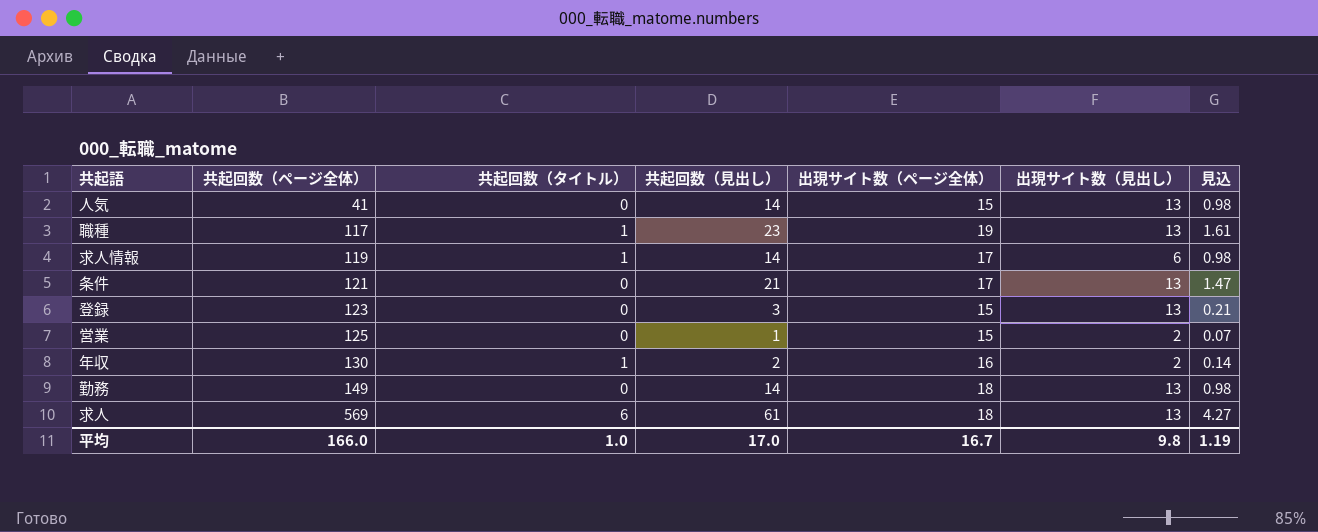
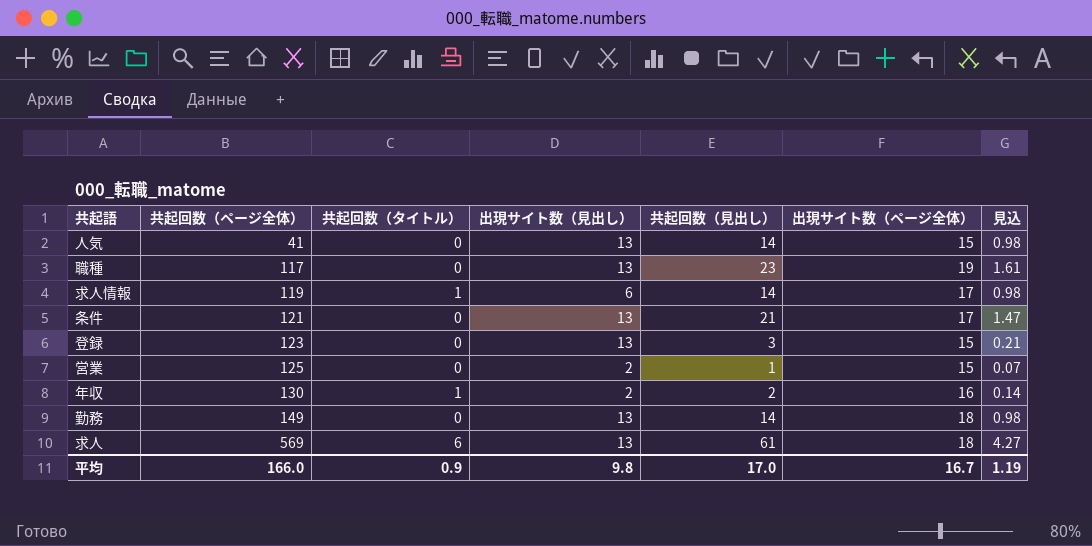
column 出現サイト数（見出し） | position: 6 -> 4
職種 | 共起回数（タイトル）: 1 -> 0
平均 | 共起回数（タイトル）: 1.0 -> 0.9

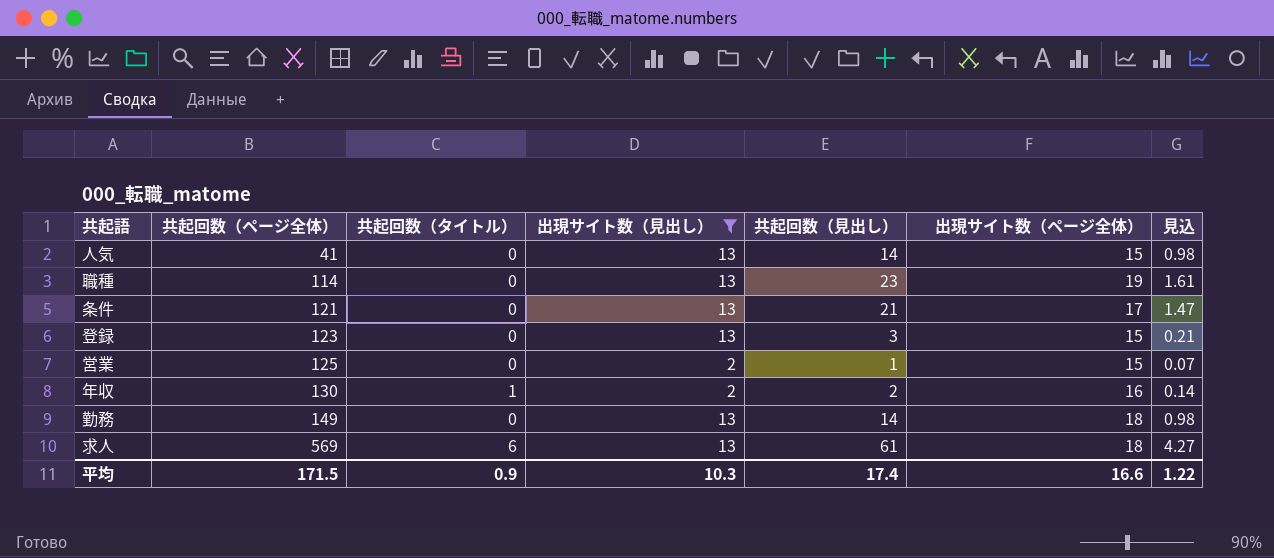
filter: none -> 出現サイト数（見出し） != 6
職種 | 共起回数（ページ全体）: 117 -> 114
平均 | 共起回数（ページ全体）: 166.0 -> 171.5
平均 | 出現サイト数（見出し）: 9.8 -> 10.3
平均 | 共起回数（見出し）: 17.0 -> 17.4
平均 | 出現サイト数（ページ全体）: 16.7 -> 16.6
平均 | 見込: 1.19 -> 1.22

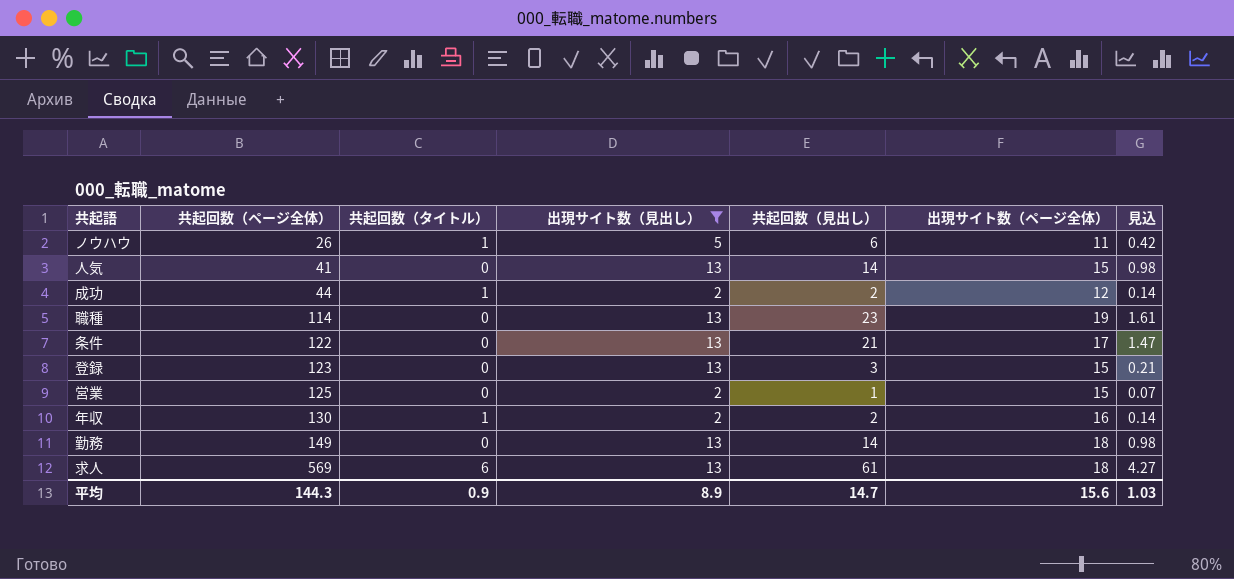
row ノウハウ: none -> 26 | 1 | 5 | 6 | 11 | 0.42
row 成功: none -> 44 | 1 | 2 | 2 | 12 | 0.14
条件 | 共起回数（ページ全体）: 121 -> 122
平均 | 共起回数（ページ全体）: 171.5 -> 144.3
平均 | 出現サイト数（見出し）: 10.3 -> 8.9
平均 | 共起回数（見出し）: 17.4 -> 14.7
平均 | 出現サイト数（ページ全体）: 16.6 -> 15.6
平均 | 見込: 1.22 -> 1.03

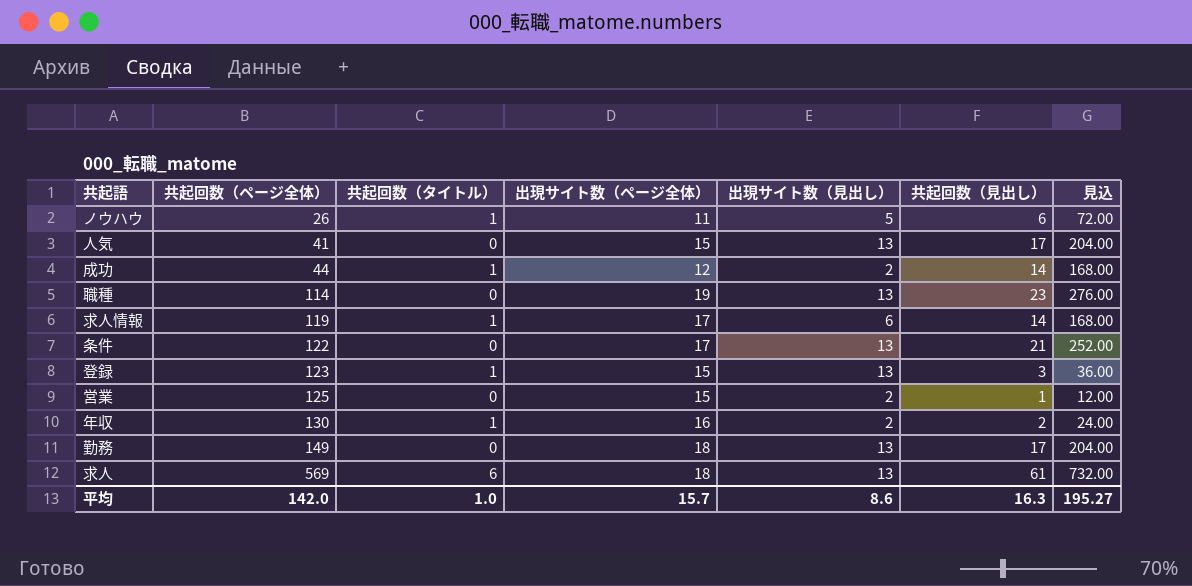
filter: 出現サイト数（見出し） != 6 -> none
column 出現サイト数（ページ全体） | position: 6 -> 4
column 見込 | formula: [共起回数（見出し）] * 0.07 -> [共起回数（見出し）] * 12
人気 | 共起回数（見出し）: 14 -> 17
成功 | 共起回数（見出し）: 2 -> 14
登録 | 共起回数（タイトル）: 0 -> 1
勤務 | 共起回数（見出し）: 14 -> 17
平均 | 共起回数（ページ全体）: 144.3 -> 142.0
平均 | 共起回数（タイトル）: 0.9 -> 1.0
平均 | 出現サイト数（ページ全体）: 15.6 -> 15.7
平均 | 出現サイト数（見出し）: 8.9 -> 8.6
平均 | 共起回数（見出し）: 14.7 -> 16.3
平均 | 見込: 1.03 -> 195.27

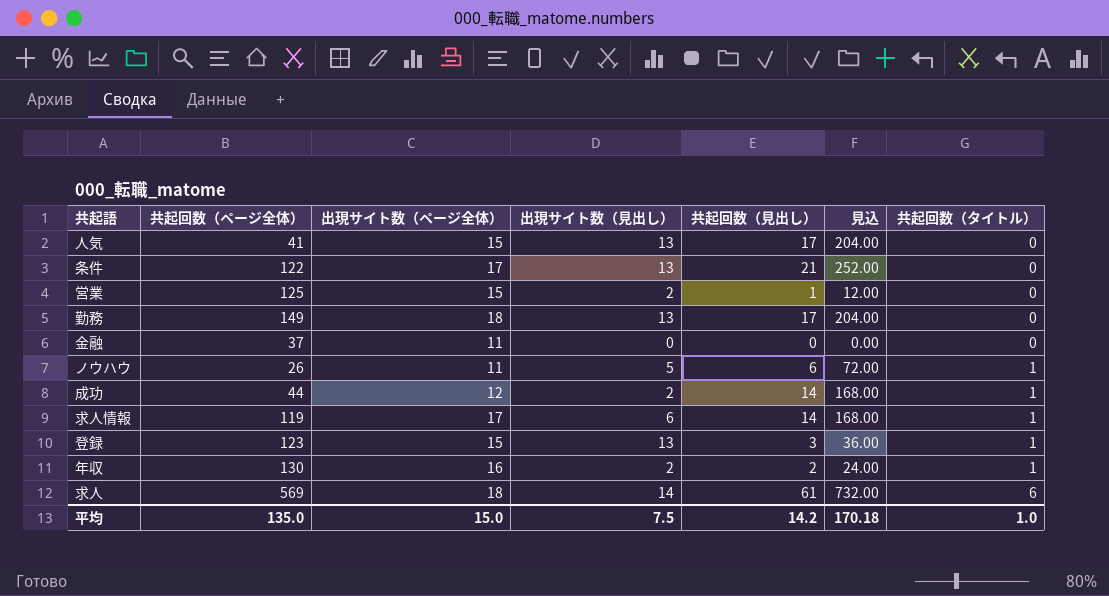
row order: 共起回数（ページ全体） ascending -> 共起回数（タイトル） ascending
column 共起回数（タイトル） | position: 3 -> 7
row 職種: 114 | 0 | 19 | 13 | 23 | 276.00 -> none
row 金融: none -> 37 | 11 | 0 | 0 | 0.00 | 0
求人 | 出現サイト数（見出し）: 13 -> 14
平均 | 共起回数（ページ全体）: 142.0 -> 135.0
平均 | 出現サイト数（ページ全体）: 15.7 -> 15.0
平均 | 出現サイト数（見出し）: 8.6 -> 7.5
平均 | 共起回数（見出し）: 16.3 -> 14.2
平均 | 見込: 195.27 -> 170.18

• • • • • • •

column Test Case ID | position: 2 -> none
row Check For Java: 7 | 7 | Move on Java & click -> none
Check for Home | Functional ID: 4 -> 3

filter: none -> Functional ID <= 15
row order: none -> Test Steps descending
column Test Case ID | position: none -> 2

• • • • • • •

PROBLEM TO WORK ON: Please return every line of the records above that contains the word "Functional".

RESPONSE TO THE TASK:
Check for Home | Functional ID: 4 -> 3
filter: none -> Functional ID <= 15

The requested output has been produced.